Humane aims to integrate AI into people’s lives with its small wearable device, but a hefty price tag and vagueness around its capabilities may hold it back.
Humane – a company founded by former Apple designers – has shared details of its new AI-powered device that aims to create a new era for wearables.
The company has shared a video of its AI Pin, a small square device and battery pack that can be magnetically attached to a person’s clothing. Humane said users can interact with it in a variety of ways, including a laser display that projects onto your palm.
Humane also claims to have collaborated with Microsoft, OpenAI and T-Mobile on the new product, which is scheduled to begin pre-orders next week, according to Wired.

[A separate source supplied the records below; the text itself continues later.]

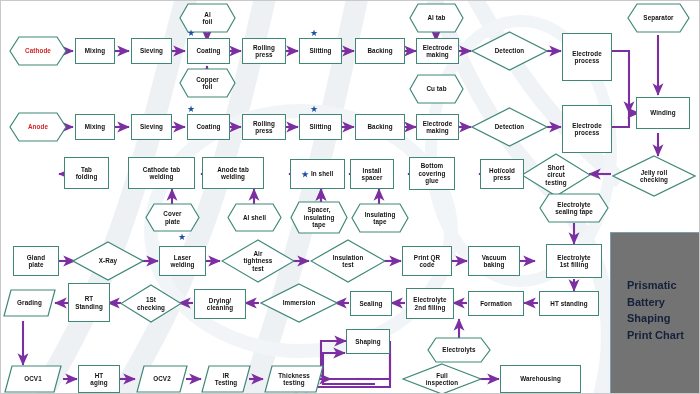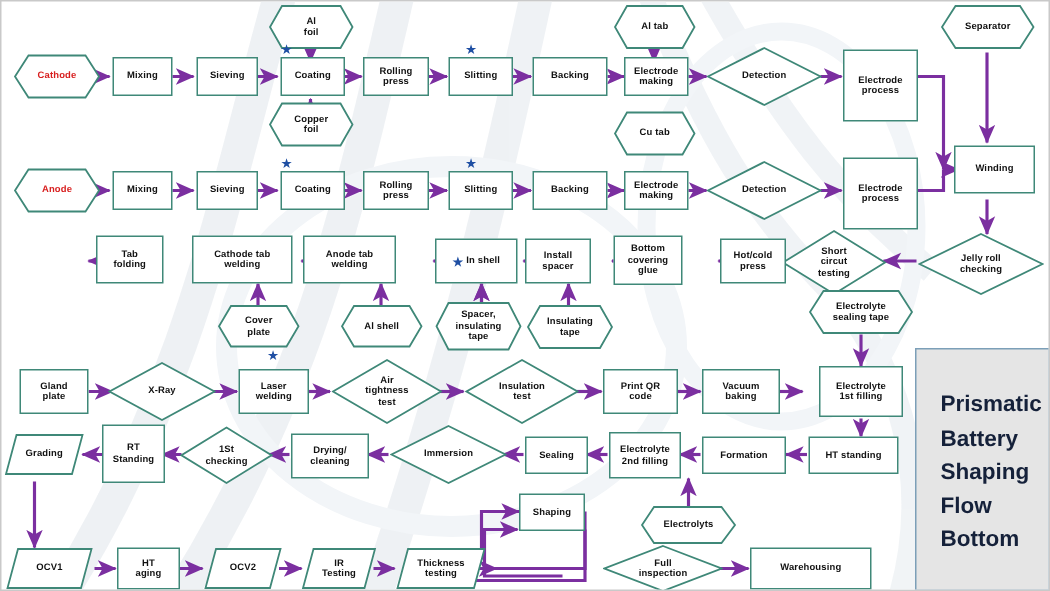--- a/index.html
+++ b/index.html
@@ -46,12 +46,12 @@
   .star.insidel{position:relative;margin-right:2px;font-size:8px;}
   #title{
     position:absolute;
-    background:#e5e5e5;
+    background:#737373;
     border:1.1px solid #7c9fb8;
     box-sizing:border-box;
     color:#15213a;
-    font-size:15px;font-weight:bold;line-height:1.5;
-    padding:26px 0 0 16px;
+    font-size:11px;font-weight:bold;line-height:1.5;
+    padding:44px 0 0 16px;
   }
 </style>
 </head>

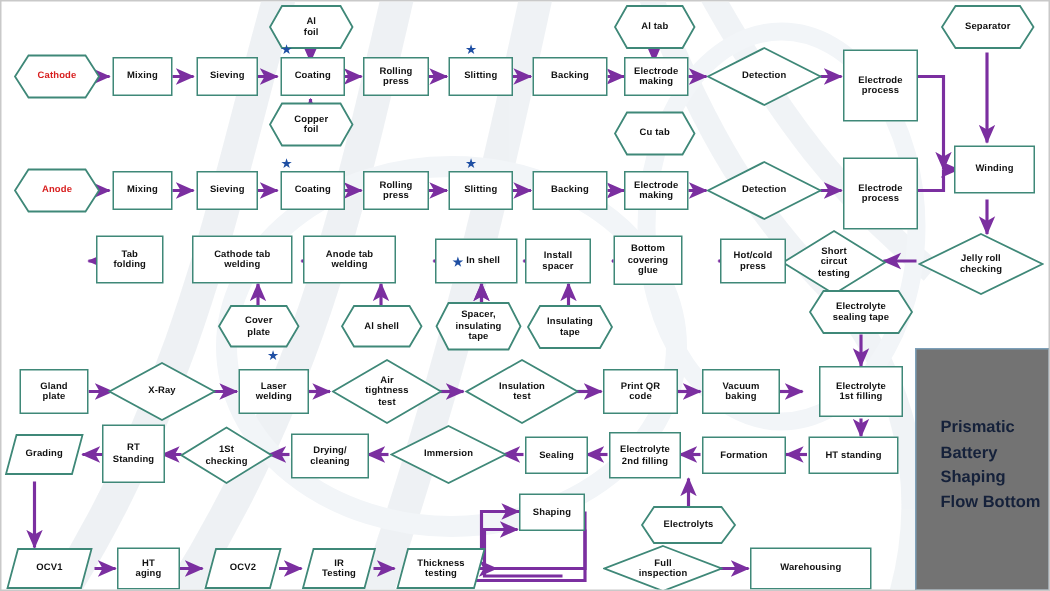--- a/index.html
+++ b/index.html
@@ -540,7 +540,7 @@
     <div id="title" style="left:609px;top:231px;width:90px;height:162px;">
       <div>Prismatic</div>
       <div>Battery Shaping</div>
-      <div>Flow Bottom</div>
+      <div>Print Chart</div>
     </div>
 
   </div>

But while the Humane AI Pin is unique in its design, a hefty price tag and an unclear idea of what the device can really be used for means it could go in the direction of the Google Glass and other tech failures of the past.
What exactly is the Humane AI Pin?
The company describes its first product as both a wearable device and a software platform, with its own AI-powered operating system called Cosmos.
Humane claims this device will remove the need for apps as Cosmos will be able to understand what the user needs and connect them to the right service “instantly”.
The start-up also says the device can be interacted with in multiple ways, such as by speaking to it, using a touchpad, holding objects, using gestures or interacting with the “Laser Ink Display”
The two founders of the company – Bethany Bongiorno and Imran Chaudhri – shared some examples of how the AI Pin is used. In one very on the nose moment, they ask the AI Pin to play songs from famous sci-fi films. The video then plays a few seconds of Also Sprach Zarathustra – the theme song from 2001: A Space Odyssey.
Chaudhri gave a demonstration of how the laser interface works and claimed he could pause, rewind and skip by moving his hand in certain directions, or go back to the home screen by closing his hand.
In a statement, the two founders said the device is the “embodiment of our vision to integrate AI into the fabric of daily life, enhancing our capabilities without overshadowing our humanity”.
Despite its small size, Humane calls it a “powerhouse of new technology”, with a Qualcomm AI engine, an (unnamed) SnapDragon processor, a camera, depth sensor and motion processors.
The company also the device does not employ ‘wake words’ and only activates upon user engagement, to ensure it is not always listening or recording its users.
How much does the Humane AI Pin cost?
For such as small device, the AI Pin carries a price tag of $699 and a $24 monthly subscription. The main price gives users the device and two battery boosters, along with a charge pad, charge case cable and adapter.
Humane said the subscription gives users a phone number for the device, along with unlimited calls, texts, data and access to the company’s cloud storage and AI-powered services.
“Humane is committed to building a future where AI seamlessly integrates into every aspect of our lives and enhances our daily experiences,” the company said. “The launch of AI Pin marks the beginning of this journey and the start of an exciting new chapter in AI-powered, personal technology.”
Will it compete with smartphones and other wearables?
The device appears to have the same basic functionality of a smartphone, though time will tell how easy it is to send a text from this screenless device, or how accurate the device is when someone speaks a message to send.
However, the product appears to be mainly advertised as a way to access other AI-powered services. Humane says it has a “growing suite” of these services and shared some examples of what the device can do on the video, such as checking the weather and answering questions – similar to how people interact with AI chatbots.
The company also told Wired that it plans to add features such as navigation and shopping, along with ways to let developers build their own tools. The price tag is also comparable with various smartwatches that are currently on the market.
But the idea of a laser display on a person’s palm seems to be a bit gimmicky and it is unclear if it will attract a large following, as it enters a market that is growing more competitive each day. Time will tell if the Humane AI Pin’s operating system is powerful enough to be worth the cost.